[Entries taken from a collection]
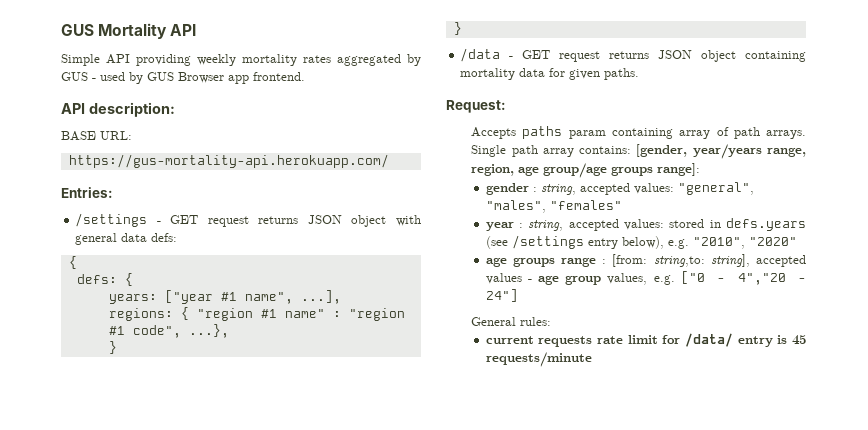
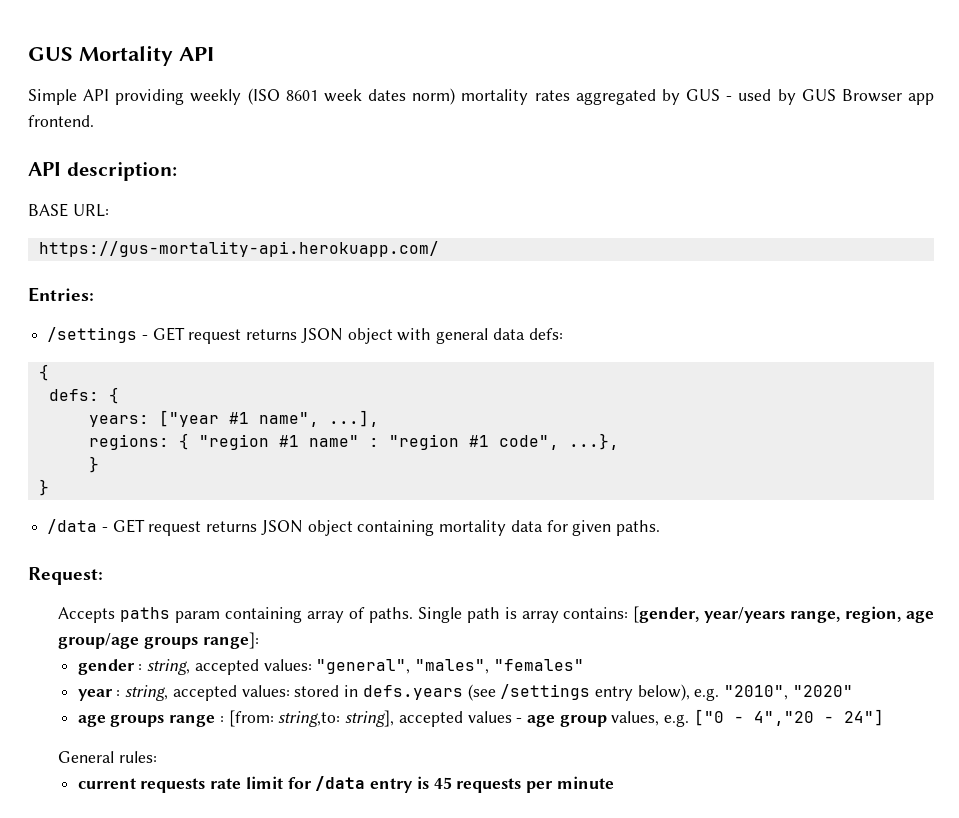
(236, 60) none -> [247,88,456,105] (ISO 8601 week dates norm)
[733,127,806,139] path arrays. -> [368,607,413,623] paths.
(538, 151) none -> [504,607,517,619] is
[684,333,733,347] /data/ -> [315,776,366,791] /data
[485,352,592,367] requests/minute -> [456,776,614,793] requests per minute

> AIM OF THE TASK: Write out again exactly the lines that run from the one holding "[733,127,806,139] path arrays." through the last line of the data; omit all other lines.

> RESPONSE FOR THIS EXERCISE:
[733,127,806,139] path arrays. -> [368,607,413,623] paths.
(538, 151) none -> [504,607,517,619] is
[684,333,733,347] /data/ -> [315,776,366,791] /data
[485,352,592,367] requests/minute -> [456,776,614,793] requests per minute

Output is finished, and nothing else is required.